Blue Star's Garmi Ki Chhutti' summer campaign 2024
won Gold at the Indian Marketing Awards for Best Use of Technology'.
Blue Star's Indirect Tax team honoured with the
Innovation in Litigation Management Award' at the 8th Edition of the
Tax Strategy & Planning Summit & Awards 2024.
Blue Star was awarded the Best Warehousing Company of the
Year' in the Consumer Appliances category at the prestigious 3rd Annual
Warehouse and Supply Chain Leadership Awards.
Blue Star's Direct Tax team was honoured with the prestigious
Best Innovation in Tax Technology Award' at the NXTGEN Tax Innovation Confex
& Awards 2024.
Blue Star's Ecommerce Marketing team was awarded the Gold
Award in the Best Performance Marketing Campaign' category at the 15th
Edition of the Indian Digital Marketing Awards.
Blue Star was honoured with seven Brandon Hall HCM Excellence
Awards at the HCM Excellence Conference.
Blue Star's HP Plant won Gold at the QCFI Offshore Convention
on Quality Concepts.
Blue Star's HP Plant received Gold Award at the Quality Circle
Forum of India.
Blue Star won Gold Award at the National Competitiveness Cluster
Summit.
Blue Star's Commercial team bags the Digital Customer
Experience Award at the Retail, Distribution and Ecommerce Summit.
Blue Star's Wada Plant won the Excellence Award for Rooftop
Solar at CII 2024.
Blue Star E&E's Non-Destructive Testing team won the
Best Performance Award' at the 20th World Conference on
Non-Destructive Testing.
Blue Star was honoured with the Best Use of Technology in
CX' award at the 8th Service Quality Excellence India Summit and Awards.

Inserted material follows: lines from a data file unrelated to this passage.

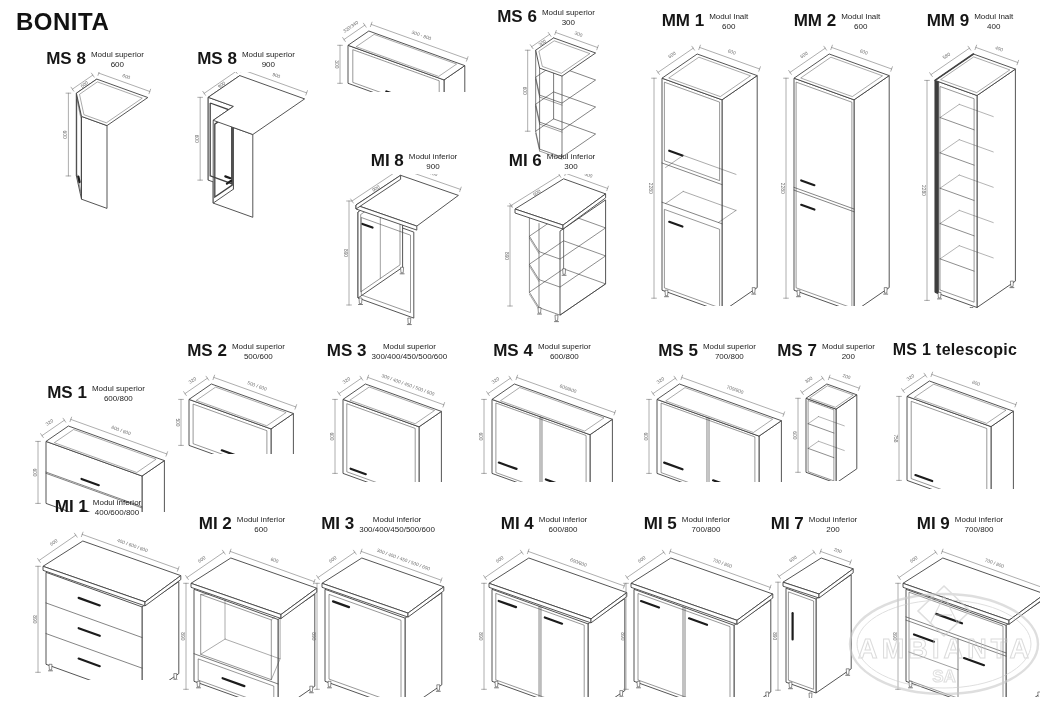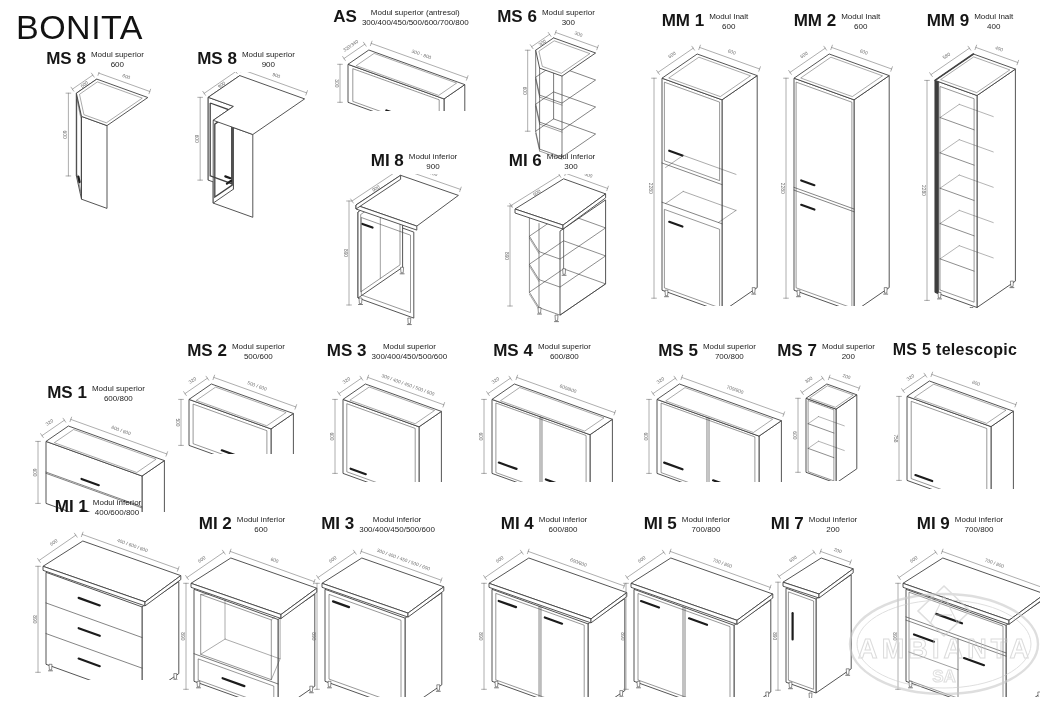--- a/index.html
+++ b/index.html
@@ -5,7 +5,7 @@
   html,body{margin:0;padding:0}
   body{width:1040px;height:706px;position:relative;background:#ffffff;overflow:hidden;
        font-family:"Liberation Sans","DejaVu Sans",sans-serif;}
-  .title{position:absolute;left:16px;top:8px;font-size:34px;font-weight:normal;
+  .title{position:absolute;left:16px;top:8px;font-size:24px;font-weight:bold;
          letter-spacing:.5px;color:#121212}
   .cell{position:absolute}
   .hdr{display:flex;justify-content:center;align-items:flex-start;gap:5px;white-space:nowrap}

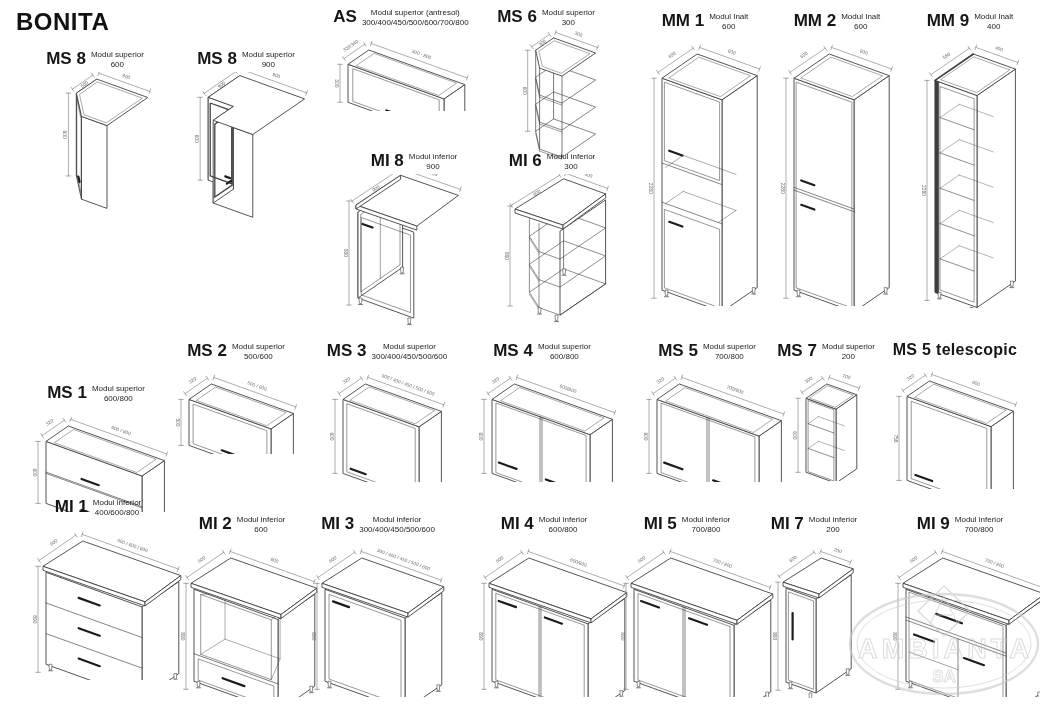--- a/index.html
+++ b/index.html
@@ -83,13 +83,6 @@
       </svg>
     </div>
     <div class="cell" style="left: 316px; top: 8px; width: 170px;">
-      <div class="hdr">
-        <span class="code">AS</span>
-        <span class="desc">
-          <div>Modul superior (antresol)</div>
-          <div>300/400/450/500/600/700/800</div>
-        </span>
-      </div>
       <svg class="draw" width="151" height="81" viewBox="0 0 151 81">
         <polygon points="118.0,68.9 138.8,54.6 138.8,92.6 118.0,106.9" fill="#fff" stroke="#424242" stroke-width="0.9" stroke-linejoin="round"></polygon>
         <polygon points="22.0,34.3 118.0,68.9 118.0,106.9 22.0,72.3" fill="#fff" stroke="#424242" stroke-width="0.9" stroke-linejoin="round"></polygon>

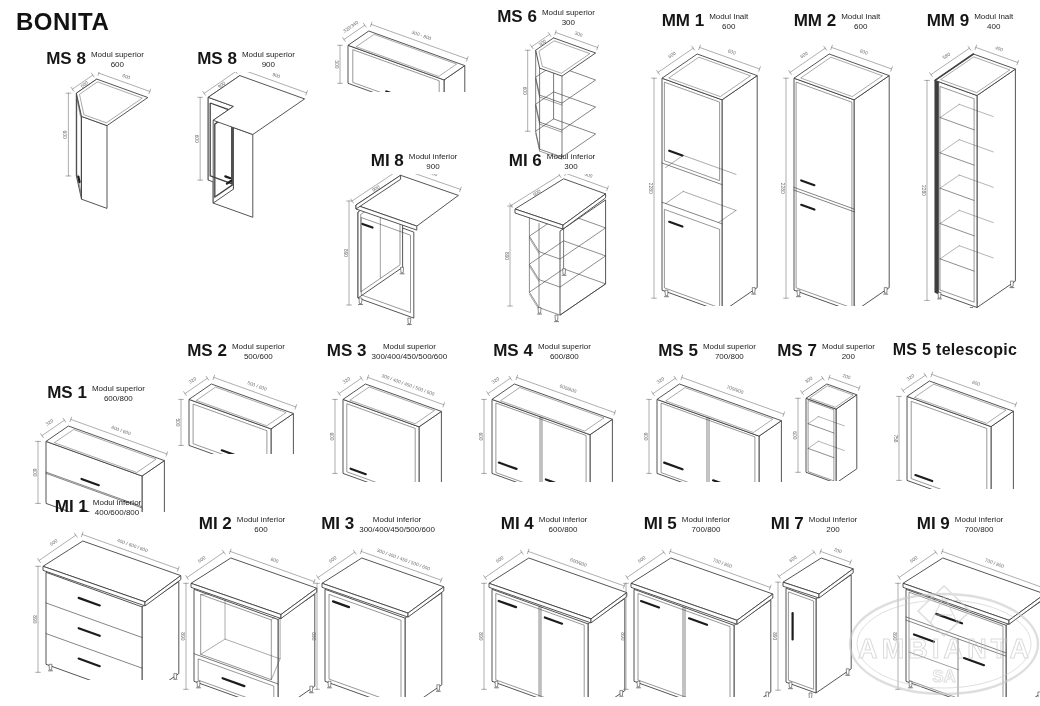--- a/index.html
+++ b/index.html
@@ -544,7 +544,7 @@
     </div>
     <div class="cell" style="left: 874px; top: 342px; width: 162px;">
       <div class="hdr">
-        <span class="code big">MS 5 telescopic</span>
+        <span class="code big">MS 1 telescopic</span>
       </div>
       <svg class="draw" width="141" height="128" viewBox="0 0 141 128">
         <polygon points="106.0,65.6 128.4,50.2 128.4,134.2 106.0,149.6" fill="#fff" stroke="#424242" stroke-width="0.9" stroke-linejoin="round"></polygon>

Blue Star received the NSCI Safety Award for its project in Pune.
DIRECTORS
Board
As on March 31, 2025 and the date of this Report, the Board of the
Company consists of twelve Directors comprising of six Independent Directors, three
Non-Executive Non-Independent Directors and three Executive Directors. The Board comprised
two women Directors, one Independent Director and one Non-Executive Non-Independent
Director.
Retire by rotation
In accordance with the provisions of the Act, Dinesh Vaswani (DIN:
00306990), retires by rotation at the ensuing Annual General Meeting, and being eligible,
offers himself for re-appointment. The Board recommends his reappointment at the ensuing
Annual General Meeting. A brief profile of Dinesh Vaswani is annexed to the notice
convening Annual General Meeting.
Appointment of Executive Director
The Board of Directors, based on the recommendations of the Nomination
and Remuneration Committee and subject to approval of members, had approved the
appointment of Ponnada Venkata Rao (DIN: 09177075), as an Additional Director designated
as an Executive Director - Projects, Solutions & International and Key Managerial
Personnel of the Company with effect from August 7, 2024, liable to retire by rotation.

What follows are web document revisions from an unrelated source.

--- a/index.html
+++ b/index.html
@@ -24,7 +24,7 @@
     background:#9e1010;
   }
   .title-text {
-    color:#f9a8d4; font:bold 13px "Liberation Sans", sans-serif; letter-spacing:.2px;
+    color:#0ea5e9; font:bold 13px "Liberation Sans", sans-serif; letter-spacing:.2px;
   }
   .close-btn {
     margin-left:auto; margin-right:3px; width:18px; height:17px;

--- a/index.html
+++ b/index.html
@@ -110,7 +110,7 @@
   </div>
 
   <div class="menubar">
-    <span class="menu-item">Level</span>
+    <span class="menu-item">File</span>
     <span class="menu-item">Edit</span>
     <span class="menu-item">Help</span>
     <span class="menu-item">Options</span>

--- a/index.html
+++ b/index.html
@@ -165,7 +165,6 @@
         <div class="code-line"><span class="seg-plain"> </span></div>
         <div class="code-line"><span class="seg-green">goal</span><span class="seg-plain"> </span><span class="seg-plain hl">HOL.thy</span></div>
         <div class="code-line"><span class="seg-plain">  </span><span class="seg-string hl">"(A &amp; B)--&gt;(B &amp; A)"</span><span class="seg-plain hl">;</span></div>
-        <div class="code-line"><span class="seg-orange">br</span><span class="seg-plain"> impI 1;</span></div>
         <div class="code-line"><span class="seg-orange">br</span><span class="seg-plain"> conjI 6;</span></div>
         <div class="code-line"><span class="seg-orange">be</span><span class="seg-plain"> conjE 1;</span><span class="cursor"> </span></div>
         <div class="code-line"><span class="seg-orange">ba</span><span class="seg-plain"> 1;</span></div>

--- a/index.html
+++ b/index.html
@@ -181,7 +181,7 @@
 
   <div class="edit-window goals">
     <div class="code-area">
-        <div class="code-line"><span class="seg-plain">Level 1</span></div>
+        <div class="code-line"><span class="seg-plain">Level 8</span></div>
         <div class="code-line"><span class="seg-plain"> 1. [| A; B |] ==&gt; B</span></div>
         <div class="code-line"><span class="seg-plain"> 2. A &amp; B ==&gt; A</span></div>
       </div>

Subsequently, the Members of the Company vide special resolution passed through postal
ballot on September 25, 2024 had approved the appointment of Ponnada Venkata Rao as an
Executive Director - Projects, Solutions & International for a period commencing from
August 7, 2024 to July 31, 2028.
Re-appointment of Vir S Advani as Chairman & Managing Director
Considering Vir S Advani's current term set to conclude this
fiscal year, the Nomination and Remuneration Committee (NRC) and the Board of Directors,
after detailed assessment and in line with NRC Policy, recommended re-appointment of Vir S
Advani (DIN: 01571278), as the Chairman & Managing Director of the Company for a term
of five years commencing from April 1, 2026 and ending on March 31, 2031, for approval of
the Members at the ensuing AGM.
The Notice convening the ensuing AGM sets out the brief profile, other
details and disclosures with respect to re-appointment of Vir S Advani as the Chairman
& Managing Director.
DECLARATION BY INDEPENDENT DIRECTORS
The Company has received the necessary declarations from each of the
Independent Directors of the Company under Section 149(7) of the Act and Regulation 25 of
the Listing Regulations, confirming that they meet with the criteria of independence as
laid down in Section 149(6) of the Act, along with Rules framed thereunder and Regulation
16(1) (b) of the Listing Regulations. The declarations also confirm compliance with sub
rule 3 of Rule 6 of the Companies (Appointment and Qualifications of Directors) Rules,
2014. There has been no change in the circumstances affecting their status as Independent
Directors of the Company.
KEY MANAGERIAL PERSONNEL
As required under the provisions of Section 203 of the Act, the
following personnel have been designated as the Key Managerial Personnel of the Company:
Name |
Designation |
Vir S Advani |
Chairman & Managing Director |
B Thiagarajan |
Managing Director |
Ponnada Venkata |
Executive Director - Projects, |
Rao |
Solutions & International* |
Nikhil Sohoni |
Group Chief Financial Officer |
Rajesh Parte |
Company Secretary & Compliance |
|
Officer |
*Effective August 7, 2024.
BLUE STAR EMPLOYEES STOCK OPTION SCHEME 2024
Pursuant to the recommendations of the Board of Directors at its
Meeting held on August 6, 2024 and approval of shareholders by way of Postal Ballot vide
Special Resolution dated September 25, 2024, your Company has implemented the Blue Star
Employees Stock Option Scheme 2024 (ESOP 2024').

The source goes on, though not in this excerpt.